◆ What to produce ◆
All of the entries below should be returned verbatim, apart from the pictures.

** Opening Material provided block **

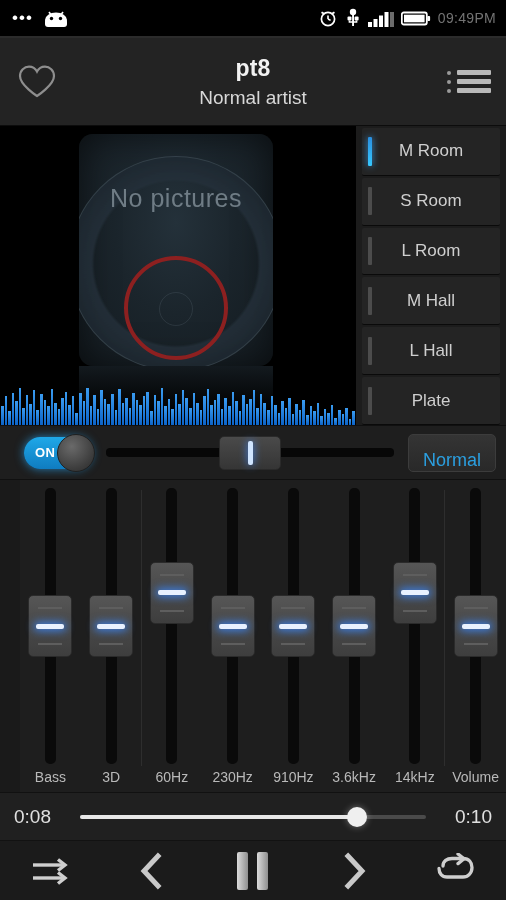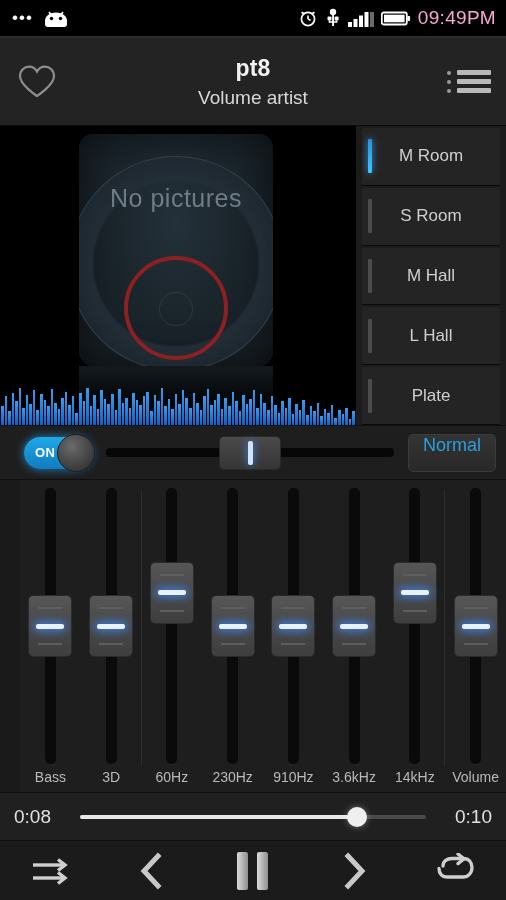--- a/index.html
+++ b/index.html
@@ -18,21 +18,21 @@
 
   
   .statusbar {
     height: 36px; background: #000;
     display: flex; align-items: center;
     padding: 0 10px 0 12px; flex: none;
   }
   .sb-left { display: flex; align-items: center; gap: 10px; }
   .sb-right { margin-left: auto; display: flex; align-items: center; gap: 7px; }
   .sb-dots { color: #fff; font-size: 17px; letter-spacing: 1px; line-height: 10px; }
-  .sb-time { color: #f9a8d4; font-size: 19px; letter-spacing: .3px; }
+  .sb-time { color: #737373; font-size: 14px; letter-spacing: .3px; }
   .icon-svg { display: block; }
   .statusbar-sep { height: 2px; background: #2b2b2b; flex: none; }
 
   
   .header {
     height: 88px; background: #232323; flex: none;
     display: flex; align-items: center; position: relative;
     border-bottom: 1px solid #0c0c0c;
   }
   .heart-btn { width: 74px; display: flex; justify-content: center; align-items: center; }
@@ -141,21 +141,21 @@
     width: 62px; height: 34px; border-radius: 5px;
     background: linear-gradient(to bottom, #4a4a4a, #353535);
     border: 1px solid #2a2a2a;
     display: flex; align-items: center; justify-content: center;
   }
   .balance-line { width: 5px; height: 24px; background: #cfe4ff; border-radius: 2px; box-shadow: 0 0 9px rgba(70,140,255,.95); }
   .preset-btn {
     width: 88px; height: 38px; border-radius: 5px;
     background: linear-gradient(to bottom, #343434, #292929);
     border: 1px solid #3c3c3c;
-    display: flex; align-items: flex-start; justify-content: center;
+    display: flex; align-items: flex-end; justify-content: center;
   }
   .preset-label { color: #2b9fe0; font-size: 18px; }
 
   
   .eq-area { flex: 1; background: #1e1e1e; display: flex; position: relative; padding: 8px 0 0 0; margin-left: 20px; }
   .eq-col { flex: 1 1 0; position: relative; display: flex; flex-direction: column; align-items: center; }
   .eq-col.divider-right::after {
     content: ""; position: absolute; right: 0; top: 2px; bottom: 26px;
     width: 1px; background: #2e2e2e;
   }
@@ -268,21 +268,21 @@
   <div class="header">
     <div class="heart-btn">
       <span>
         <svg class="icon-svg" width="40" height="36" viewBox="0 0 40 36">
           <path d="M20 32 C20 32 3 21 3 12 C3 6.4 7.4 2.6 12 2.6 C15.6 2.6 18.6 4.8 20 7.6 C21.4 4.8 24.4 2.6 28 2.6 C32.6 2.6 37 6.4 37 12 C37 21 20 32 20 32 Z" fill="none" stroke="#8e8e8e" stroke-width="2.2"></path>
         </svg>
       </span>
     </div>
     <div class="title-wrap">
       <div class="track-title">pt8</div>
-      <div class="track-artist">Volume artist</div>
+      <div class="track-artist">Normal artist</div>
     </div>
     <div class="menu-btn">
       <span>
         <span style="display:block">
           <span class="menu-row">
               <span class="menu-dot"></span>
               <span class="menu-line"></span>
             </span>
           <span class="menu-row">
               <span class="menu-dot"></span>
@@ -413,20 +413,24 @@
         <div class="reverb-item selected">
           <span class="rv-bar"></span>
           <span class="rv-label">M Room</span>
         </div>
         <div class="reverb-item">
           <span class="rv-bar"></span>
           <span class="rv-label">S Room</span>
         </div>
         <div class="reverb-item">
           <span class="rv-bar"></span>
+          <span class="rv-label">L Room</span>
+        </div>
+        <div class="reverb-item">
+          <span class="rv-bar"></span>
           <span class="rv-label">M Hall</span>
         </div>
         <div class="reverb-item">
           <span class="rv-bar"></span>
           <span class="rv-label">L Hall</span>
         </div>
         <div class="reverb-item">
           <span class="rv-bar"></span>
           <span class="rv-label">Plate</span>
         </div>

** Closing Material provided block **

◆ Result ◆
--- a/index.html
+++ b/index.html
@@ -18,21 +18,21 @@
 
   
   .statusbar {
     height: 36px; background: #000;
     display: flex; align-items: center;
     padding: 0 10px 0 12px; flex: none;
   }
   .sb-left { display: flex; align-items: center; gap: 10px; }
   .sb-right { margin-left: auto; display: flex; align-items: center; gap: 7px; }
   .sb-dots { color: #fff; font-size: 17px; letter-spacing: 1px; line-height: 10px; }
-  .sb-time { color: #f9a8d4; font-size: 19px; letter-spacing: .3px; }
+  .sb-time { color: #737373; font-size: 14px; letter-spacing: .3px; }
   .icon-svg { display: block; }
   .statusbar-sep { height: 2px; background: #2b2b2b; flex: none; }
 
   
   .header {
     height: 88px; background: #232323; flex: none;
     display: flex; align-items: center; position: relative;
     border-bottom: 1px solid #0c0c0c;
   }
   .heart-btn { width: 74px; display: flex; justify-content: center; align-items: center; }
@@ -141,21 +141,21 @@
     width: 62px; height: 34px; border-radius: 5px;
     background: linear-gradient(to bottom, #4a4a4a, #353535);
     border: 1px solid #2a2a2a;
     display: flex; align-items: center; justify-content: center;
   }
   .balance-line { width: 5px; height: 24px; background: #cfe4ff; border-radius: 2px; box-shadow: 0 0 9px rgba(70,140,255,.95); }
   .preset-btn {
     width: 88px; height: 38px; border-radius: 5px;
     background: linear-gradient(to bottom, #343434, #292929);
     border: 1px solid #3c3c3c;
-    display: flex; align-items: flex-start; justify-content: center;
+    display: flex; align-items: flex-end; justify-content: center;
   }
   .preset-label { color: #2b9fe0; font-size: 18px; }
 
   
   .eq-area { flex: 1; background: #1e1e1e; display: flex; position: relative; padding: 8px 0 0 0; margin-left: 20px; }
   .eq-col { flex: 1 1 0; position: relative; display: flex; flex-direction: column; align-items: center; }
   .eq-col.divider-right::after {
     content: ""; position: absolute; right: 0; top: 2px; bottom: 26px;
     width: 1px; background: #2e2e2e;
   }
@@ -268,21 +268,21 @@
   <div class="header">
     <div class="heart-btn">
       <span>
         <svg class="icon-svg" width="40" height="36" viewBox="0 0 40 36">
           <path d="M20 32 C20 32 3 21 3 12 C3 6.4 7.4 2.6 12 2.6 C15.6 2.6 18.6 4.8 20 7.6 C21.4 4.8 24.4 2.6 28 2.6 C32.6 2.6 37 6.4 37 12 C37 21 20 32 20 32 Z" fill="none" stroke="#8e8e8e" stroke-width="2.2"></path>
         </svg>
       </span>
     </div>
     <div class="title-wrap">
       <div class="track-title">pt8</div>
-      <div class="track-artist">Volume artist</div>
+      <div class="track-artist">Normal artist</div>
     </div>
     <div class="menu-btn">
       <span>
         <span style="display:block">
           <span class="menu-row">
               <span class="menu-dot"></span>
               <span class="menu-line"></span>
             </span>
           <span class="menu-row">
               <span class="menu-dot"></span>
@@ -413,20 +413,24 @@
         <div class="reverb-item selected">
           <span class="rv-bar"></span>
           <span class="rv-label">M Room</span>
         </div>
         <div class="reverb-item">
           <span class="rv-bar"></span>
           <span class="rv-label">S Room</span>
         </div>
         <div class="reverb-item">
           <span class="rv-bar"></span>
+          <span class="rv-label">L Room</span>
+        </div>
+        <div class="reverb-item">
+          <span class="rv-bar"></span>
           <span class="rv-label">M Hall</span>
         </div>
         <div class="reverb-item">
           <span class="rv-bar"></span>
           <span class="rv-label">L Hall</span>
         </div>
         <div class="reverb-item">
           <span class="rv-bar"></span>
           <span class="rv-label">Plate</span>
         </div>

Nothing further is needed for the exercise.